Nakula pun menggaruk tengkuknya dengan canggung, “Ya iya, sih… Gue juga kayaknya gabisa jawab kalo jadi dia.”

Nakula lalu menghela napas panjang, “Ini emang sarangnya tuh dari gue yang gak pedean gak jelas belakangan ini, De. Jadi apa aja yang gue liat di sekitar gue bisa bikin gue ngerasa makin insecure dan nge-down.”

Vara menggeleng sambil mengambil sebuah bantal kecil untuk ia peluk, “Bukan gak jelas juga, Kak. Valid kok kalo lo jadi ngerasa gak pede, gue juga kayaknya bakal lebih insecure kalo dapet kata-kata gak enak kayak gitu dari orang terutama dari mama sendiri. Tapi ya berarti ini kak yang harus lo perbaikin dulu, you can’t love others fully when you haven’t even loved your self in the first place.”

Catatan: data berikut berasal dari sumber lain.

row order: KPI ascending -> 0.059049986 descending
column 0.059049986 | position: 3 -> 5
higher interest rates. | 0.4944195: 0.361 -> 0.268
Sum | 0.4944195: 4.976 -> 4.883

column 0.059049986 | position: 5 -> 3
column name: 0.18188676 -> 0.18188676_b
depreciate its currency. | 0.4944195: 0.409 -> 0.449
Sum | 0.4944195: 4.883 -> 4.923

“Bingung tau, De. I don’t even know what ‘loving myself’ should look like.”

“Menurut gue sih coba lebih gentle aja sama diri lo sendiri. Lo ngelakuin kesalahan? Iya, boleh lo evaluasi tapi jangan lupa maafin diri lo sendiri abis itu. Lo gak sengaja nyakitin orang lain? Minta maaf sama mereka tapi jangan lupa teach yourself how to be better next time. Simply accept what you have and try to improve to be a better you, bukan malah bandingin keberhasilan lo sama keberhasilan orang lain. Nanti jadi lo nya sendiri kak yang capek.”

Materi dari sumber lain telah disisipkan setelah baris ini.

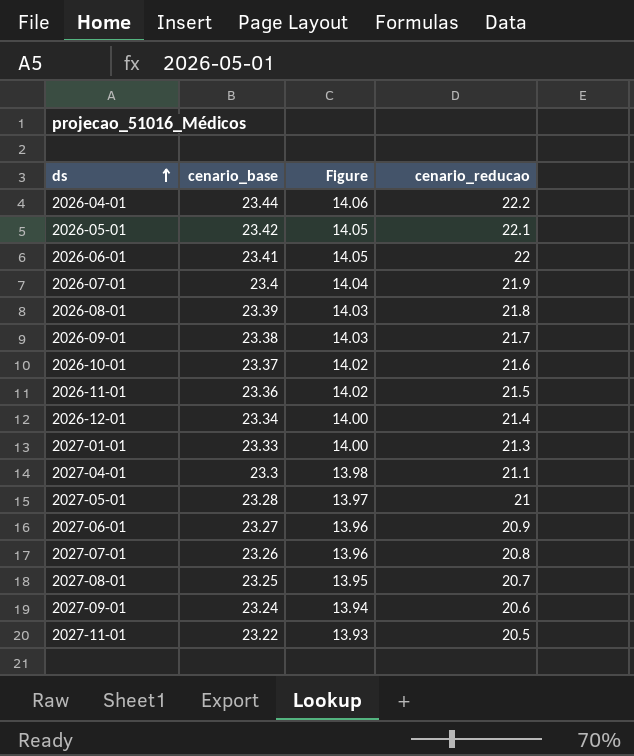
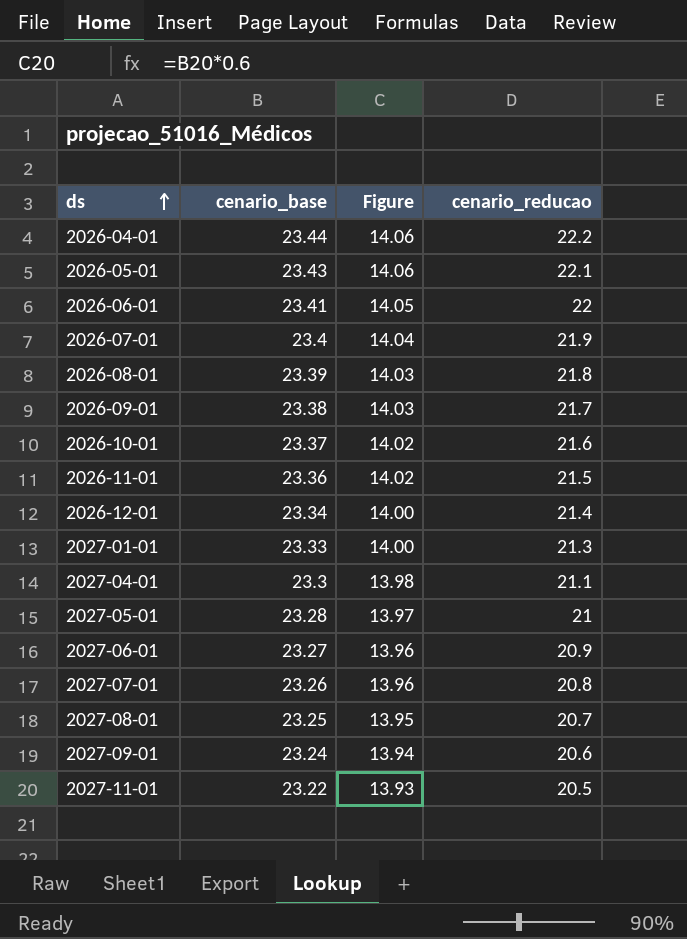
2026-05-01 | cenario_base: 23.42 -> 23.43
2026-05-01 | Figure: 14.05 -> 14.06

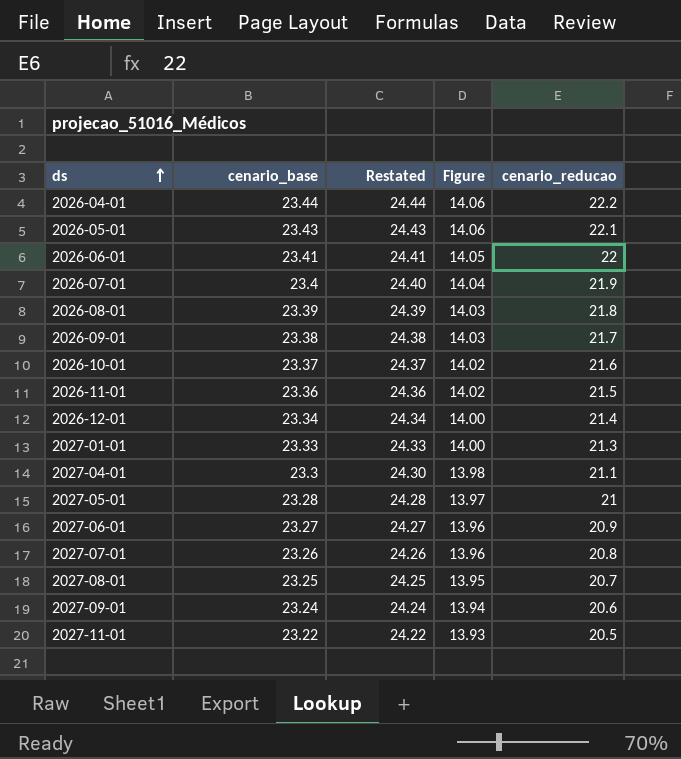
column Restated | formula: none -> [cenario_base] + 1

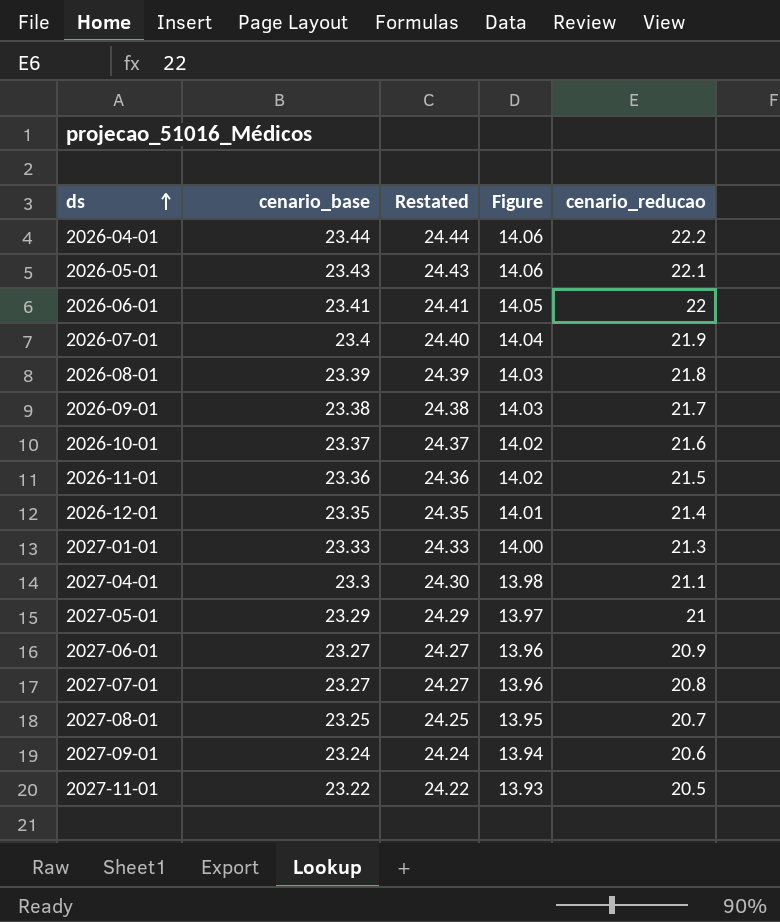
2026-12-01 | cenario_base: 23.34 -> 23.35
2026-12-01 | Restated: 24.34 -> 24.35
2026-12-01 | Figure: 14.00 -> 14.01
2027-05-01 | cenario_base: 23.28 -> 23.29
2027-05-01 | Restated: 24.28 -> 24.29
2027-07-01 | cenario_base: 23.26 -> 23.27
2027-07-01 | Restated: 24.26 -> 24.27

Nakula tidak menjawab perkataan terakhir Vara, ia hanya tersenyum sambil mengangguk. Mungkin benar, selama ini ia seperti terprogram untuk melihat sekitarnya sebagai acuan untuk berkembang, padahal yang seharusnya ia lihat adalah dirinya sendiri.

Karena semua orang punya waktunya masing-masing untuk berkembang, dan jika salah satu di antara mereka terkesan lebih lambat dari yang lainnya, belum tentu berarti mereka adalah seseorang yang gagal, bukan?